What the exercise asks:
Drop all images. Then write out each line below exactly as given.
::: Exercise material
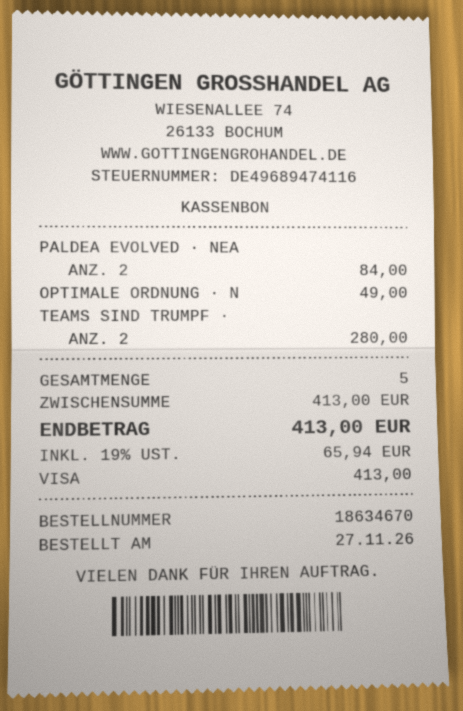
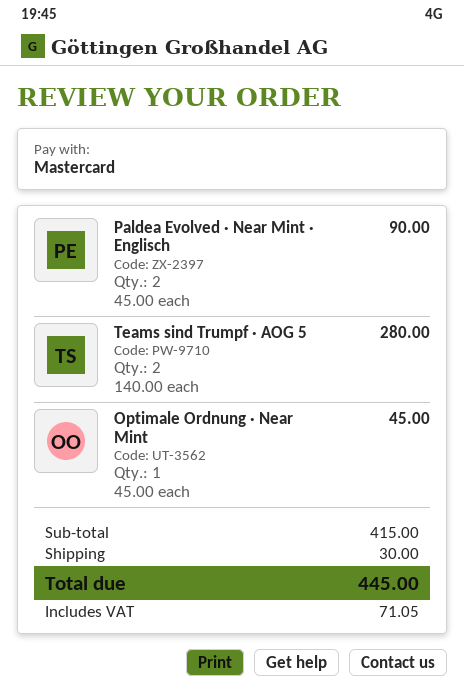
payment method: Visa -> Mastercard
PALDEA EVOLVED · NEA: 2 for 84.00 -> 2 for 90.00
OPTIMALE ORDNUNG · N: 1 for 49.00 -> 1 for 45.00
subtotal: 413.00 -> 415.00
shipping: none -> 30.00
tax: 65.94 -> 71.05
total: 413.00 -> 445.00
::::::
Task output:
payment method: Visa -> Mastercard
PALDEA EVOLVED · NEA: 2 for 84.00 -> 2 for 90.00
OPTIMALE ORDNUNG · N: 1 for 49.00 -> 1 for 45.00
subtotal: 413.00 -> 415.00
shipping: none -> 30.00
tax: 65.94 -> 71.05
total: 413.00 -> 445.00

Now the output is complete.